* **WHAT YOU SHOULD DO**:
The response should contain all of the records, copied exactly, and none of the images.

* **SUPPLIED DATA**:
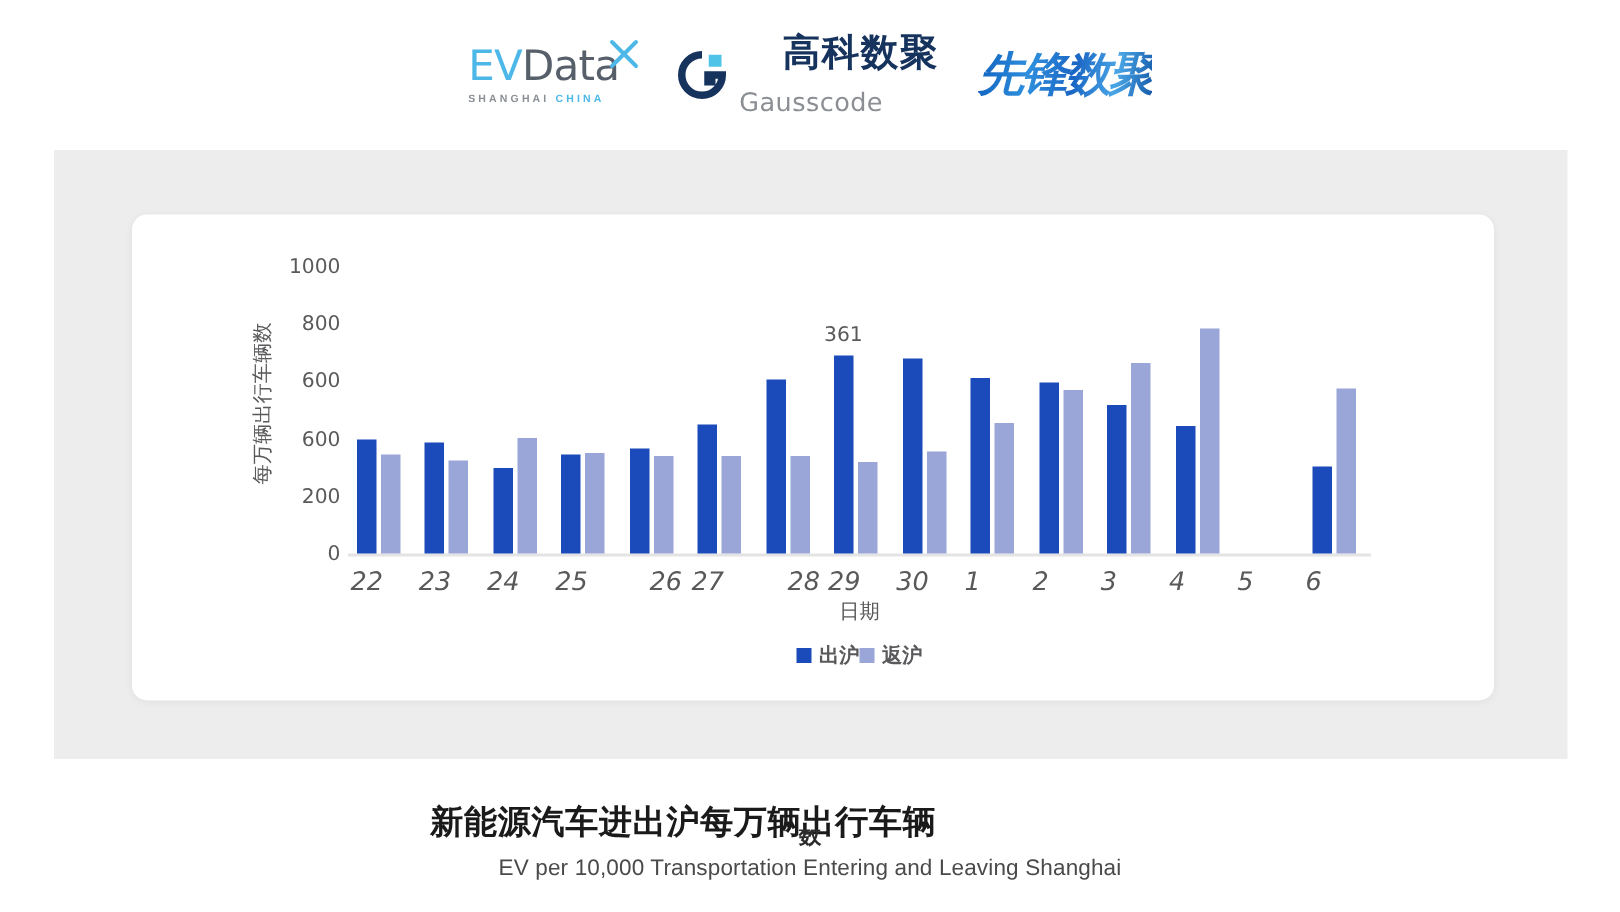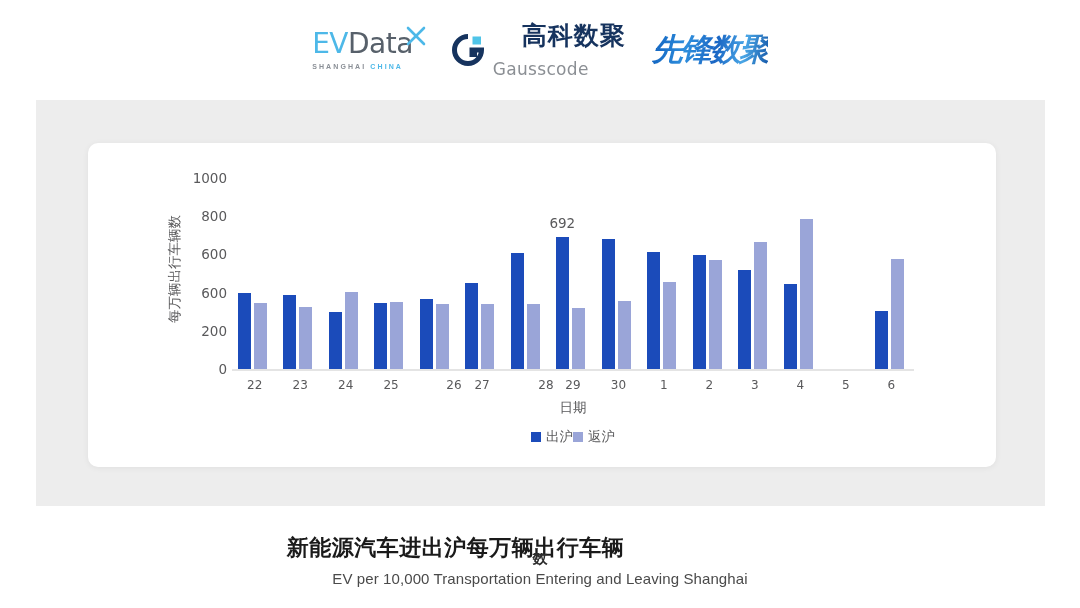--- a/index.html
+++ b/index.html
@@ -194,44 +194,46 @@
     font-size: 13.5px;
     color: #59595b;
     white-space: nowrap;
     font-family: "DejaVu Sans", sans-serif;
   }
 
   .xtick {
     position: absolute;
     top: 378px;
     width: 42px;
-    text-align: center;
-    font-size: 12px;
+    text-align: left;
+    font-size: 17px;
     color: #59595b;
     font-family: "DejaVu Sans", sans-serif;
+    font-style: italic;
   }
 
   .x-axis-title {
     position: absolute;
     left: 232px; top: 399px;
     width: 682px;
     text-align: center;
     font-size: 13.5px;
     color: #59595b;
   }
 
   .legend {
     position: absolute;
     left: 232px; top: 428px;
     width: 682px;
     display: flex;
     align-items: flex-end;
     justify-content: center;
     font-size: 13.5px;
     color: #59595b;
+    font-weight: bold;
   }
   .legend-item { display: flex; align-items: center; gap: 5px; }
   .legend-swatch { width: 10px; height: 10px; display: inline-block; }
 
   
   .main-title {
     position: absolute;
     left: 0; top: 533px;
     width: 911px;
     text-align: center;
@@ -342,21 +344,21 @@
       <div class="group" style="left: 227.333px; width: 45.4667px;">
         <div class="bar bar-out" style="height: 86.332px; background: rgb(27, 75, 186);"></div>
         <div class="bar bar-in" style="height: 64.749px; background: rgb(154, 165, 216);"></div>
       </div>
       <div class="group" style="left: 272.8px; width: 45.4667px;">
         <div class="bar bar-out" style="height: 116.128px; background: rgb(27, 75, 186);"></div>
         <div class="bar bar-in" style="height: 65.322px; background: rgb(154, 165, 216);"></div>
       </div>
       <div class="group" style="left: 318.267px; width: 45.4667px;">
         <div class="bar bar-out" style="height: 132.172px; background: rgb(27, 75, 186);"></div>
-        <div class="bar-label" style="bottom: 138.172px; left: 12px;">692</div>
+        <div class="bar-label" style="bottom: 138.172px; left: 12px;">361</div>
         <div class="bar bar-in" style="height: 60.738px; background: rgb(154, 165, 216);"></div>
       </div>
       <div class="group" style="left: 363.733px; width: 45.4667px;">
         <div class="bar bar-out" style="height: 129.88px; background: rgb(27, 75, 186);"></div>
         <div class="bar bar-in" style="height: 67.996px; background: rgb(154, 165, 216);"></div>
       </div>
       <div class="group" style="left: 409.2px; width: 45.4667px;">
         <div class="bar bar-out" style="height: 117.083px; background: rgb(27, 75, 186);"></div>
         <div class="bar bar-in" style="height: 87.096px; background: rgb(154, 165, 216);"></div>
       </div>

* **TASK OUTPUT**:
--- a/index.html
+++ b/index.html
@@ -194,44 +194,46 @@
     font-size: 13.5px;
     color: #59595b;
     white-space: nowrap;
     font-family: "DejaVu Sans", sans-serif;
   }
 
   .xtick {
     position: absolute;
     top: 378px;
     width: 42px;
-    text-align: center;
-    font-size: 12px;
+    text-align: left;
+    font-size: 17px;
     color: #59595b;
     font-family: "DejaVu Sans", sans-serif;
+    font-style: italic;
   }
 
   .x-axis-title {
     position: absolute;
     left: 232px; top: 399px;
     width: 682px;
     text-align: center;
     font-size: 13.5px;
     color: #59595b;
   }
 
   .legend {
     position: absolute;
     left: 232px; top: 428px;
     width: 682px;
     display: flex;
     align-items: flex-end;
     justify-content: center;
     font-size: 13.5px;
     color: #59595b;
+    font-weight: bold;
   }
   .legend-item { display: flex; align-items: center; gap: 5px; }
   .legend-swatch { width: 10px; height: 10px; display: inline-block; }
 
   
   .main-title {
     position: absolute;
     left: 0; top: 533px;
     width: 911px;
     text-align: center;
@@ -342,21 +344,21 @@
       <div class="group" style="left: 227.333px; width: 45.4667px;">
         <div class="bar bar-out" style="height: 86.332px; background: rgb(27, 75, 186);"></div>
         <div class="bar bar-in" style="height: 64.749px; background: rgb(154, 165, 216);"></div>
       </div>
       <div class="group" style="left: 272.8px; width: 45.4667px;">
         <div class="bar bar-out" style="height: 116.128px; background: rgb(27, 75, 186);"></div>
         <div class="bar bar-in" style="height: 65.322px; background: rgb(154, 165, 216);"></div>
       </div>
       <div class="group" style="left: 318.267px; width: 45.4667px;">
         <div class="bar bar-out" style="height: 132.172px; background: rgb(27, 75, 186);"></div>
-        <div class="bar-label" style="bottom: 138.172px; left: 12px;">692</div>
+        <div class="bar-label" style="bottom: 138.172px; left: 12px;">361</div>
         <div class="bar bar-in" style="height: 60.738px; background: rgb(154, 165, 216);"></div>
       </div>
       <div class="group" style="left: 363.733px; width: 45.4667px;">
         <div class="bar bar-out" style="height: 129.88px; background: rgb(27, 75, 186);"></div>
         <div class="bar bar-in" style="height: 67.996px; background: rgb(154, 165, 216);"></div>
       </div>
       <div class="group" style="left: 409.2px; width: 45.4667px;">
         <div class="bar bar-out" style="height: 117.083px; background: rgb(27, 75, 186);"></div>
         <div class="bar bar-in" style="height: 87.096px; background: rgb(154, 165, 216);"></div>
       </div>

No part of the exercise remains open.